- **ACTIVITY**: Return every line below as is, leaving out the pictures.

- **Source data**:
================

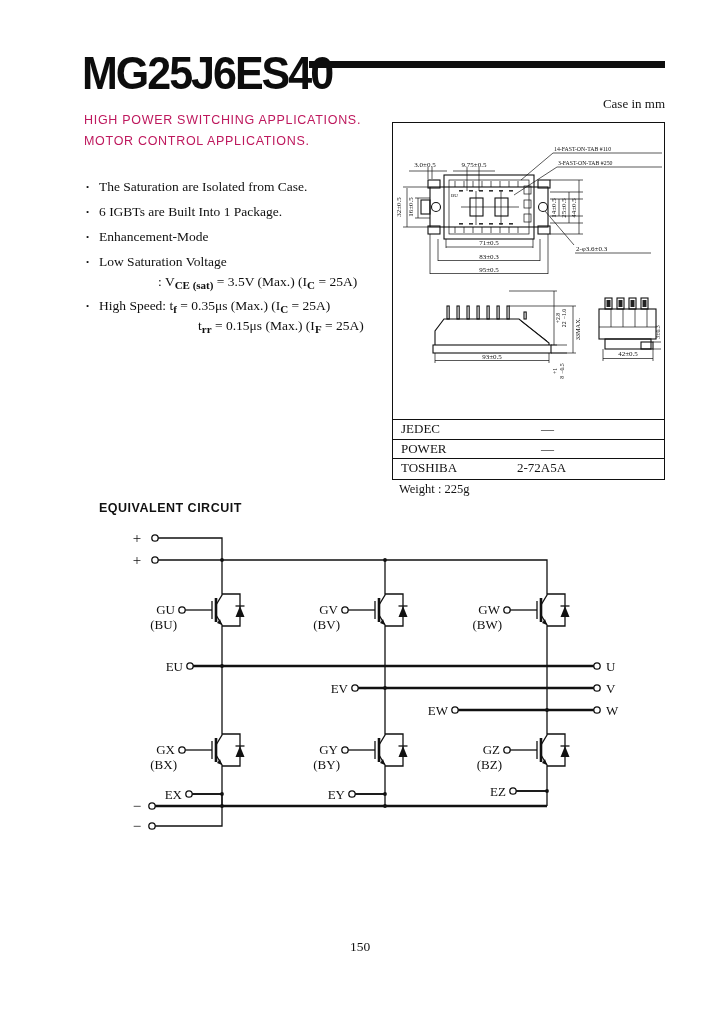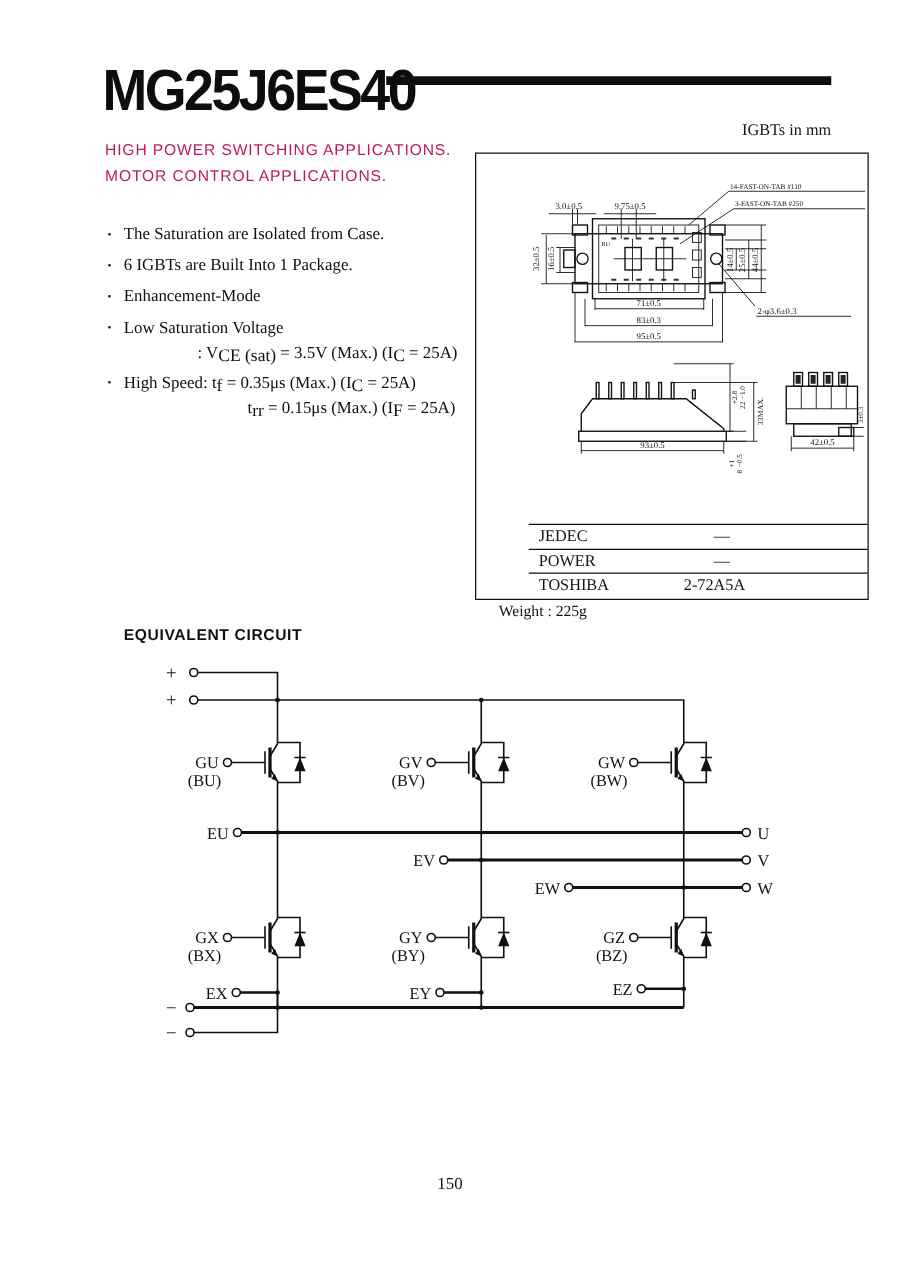--- a/index.html
+++ b/index.html
@@ -11,23 +11,23 @@
       font-weight:bold;font-size:43px;letter-spacing:-2px;transform:scale(1,1.08);
       transform-origin:left top;color:#0d0d0d;}
   #title-rule{left:309px;top:61px;width:356px;height:7px;background:#0e0e0e;}
   #unit-note{left:593px;top:96px;width:72px;font-size:13px;text-align:right;}
   
   .app-line{left:84px;font-family:Liberation Sans, sans-serif;font-size:12.5px;
       letter-spacing:.7px;color:#be185d;}
   
   .feat{font-size:13.5px;color:#101010;white-space:nowrap;}
   .feat .bullet{position:absolute;left:-13px;top:3px;font-size:9px;}
-  sub{font-size:14px;vertical-align:-3px;letter-spacing:0;}
-  
-  #outline-box{left:380px;top:122px;width:271px;height:356px;border:1.5px solid #111;padding-left:42px;}
+  sub{font-size:11px;vertical-align:-3px;letter-spacing:0;font-weight:bold;}
+  
+  #outline-box{left:392px;top:122px;width:271px;height:356px;border:1.5px solid #111;}
   #outline-box svg{display:block;}
   .regrow{position:relative;height:18.5px;border-top:1.5px solid #111;font-size:13px;}
   .regrow .lab{position:absolute;left:8px;top:1px;}
   .regrow .val{position:absolute;top:1px;}
   #weight-note{left:399px;top:482px;font-size:12.5px;}
   
   #circuit-heading{left:84px;top:501px;font-family:"Liberation Sans",sans-serif;
       font-size:12.5px;font-weight:600;letter-spacing:.5px;color:#111;padding-left:15px;}
   #page-number{left:330px;top:939px;width:60px;text-align:center;font-size:13.5px;}
   
@@ -43,21 +43,21 @@
   .term{fill:#fff;stroke:#111;stroke-width:1.3;}
   .dot{fill:#111;stroke:none;}
   .ctext{font-size:13px;}
   .sign{font-size:15px;}
 </style>
 </head>
 <body>
 
 <div class="abs" id="part-title">MG25J6ES40</div>
 <div class="abs" id="title-rule"></div>
-<div class="abs" id="unit-note">IGBTs in mm</div>
+<div class="abs" id="unit-note">Case in mm</div>
 
 <div class="abs app-line" style="top:113px">HIGH POWER SWITCHING APPLICATIONS.</div>
 <div class="abs app-line" style="top:134px">MOTOR CONTROL APPLICATIONS.</div>
 
 <div class="abs feat" style="left:99px;top:179px">
   <span class="bullet">•</span>
   <span>The Saturation are Isolated from Case.</span>
 </div>
 <div class="abs feat" style="left:99px;top:204px">
   <span class="bullet">•</span>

================

- **ANSWER TO THIS TASK**:
--- a/index.html
+++ b/index.html
@@ -11,23 +11,23 @@
       font-weight:bold;font-size:43px;letter-spacing:-2px;transform:scale(1,1.08);
       transform-origin:left top;color:#0d0d0d;}
   #title-rule{left:309px;top:61px;width:356px;height:7px;background:#0e0e0e;}
   #unit-note{left:593px;top:96px;width:72px;font-size:13px;text-align:right;}
   
   .app-line{left:84px;font-family:Liberation Sans, sans-serif;font-size:12.5px;
       letter-spacing:.7px;color:#be185d;}
   
   .feat{font-size:13.5px;color:#101010;white-space:nowrap;}
   .feat .bullet{position:absolute;left:-13px;top:3px;font-size:9px;}
-  sub{font-size:14px;vertical-align:-3px;letter-spacing:0;}
-  
-  #outline-box{left:380px;top:122px;width:271px;height:356px;border:1.5px solid #111;padding-left:42px;}
+  sub{font-size:11px;vertical-align:-3px;letter-spacing:0;font-weight:bold;}
+  
+  #outline-box{left:392px;top:122px;width:271px;height:356px;border:1.5px solid #111;}
   #outline-box svg{display:block;}
   .regrow{position:relative;height:18.5px;border-top:1.5px solid #111;font-size:13px;}
   .regrow .lab{position:absolute;left:8px;top:1px;}
   .regrow .val{position:absolute;top:1px;}
   #weight-note{left:399px;top:482px;font-size:12.5px;}
   
   #circuit-heading{left:84px;top:501px;font-family:"Liberation Sans",sans-serif;
       font-size:12.5px;font-weight:600;letter-spacing:.5px;color:#111;padding-left:15px;}
   #page-number{left:330px;top:939px;width:60px;text-align:center;font-size:13.5px;}
   
@@ -43,21 +43,21 @@
   .term{fill:#fff;stroke:#111;stroke-width:1.3;}
   .dot{fill:#111;stroke:none;}
   .ctext{font-size:13px;}
   .sign{font-size:15px;}
 </style>
 </head>
 <body>
 
 <div class="abs" id="part-title">MG25J6ES40</div>
 <div class="abs" id="title-rule"></div>
-<div class="abs" id="unit-note">IGBTs in mm</div>
+<div class="abs" id="unit-note">Case in mm</div>
 
 <div class="abs app-line" style="top:113px">HIGH POWER SWITCHING APPLICATIONS.</div>
 <div class="abs app-line" style="top:134px">MOTOR CONTROL APPLICATIONS.</div>
 
 <div class="abs feat" style="left:99px;top:179px">
   <span class="bullet">•</span>
   <span>The Saturation are Isolated from Case.</span>
 </div>
 <div class="abs feat" style="left:99px;top:204px">
   <span class="bullet">•</span>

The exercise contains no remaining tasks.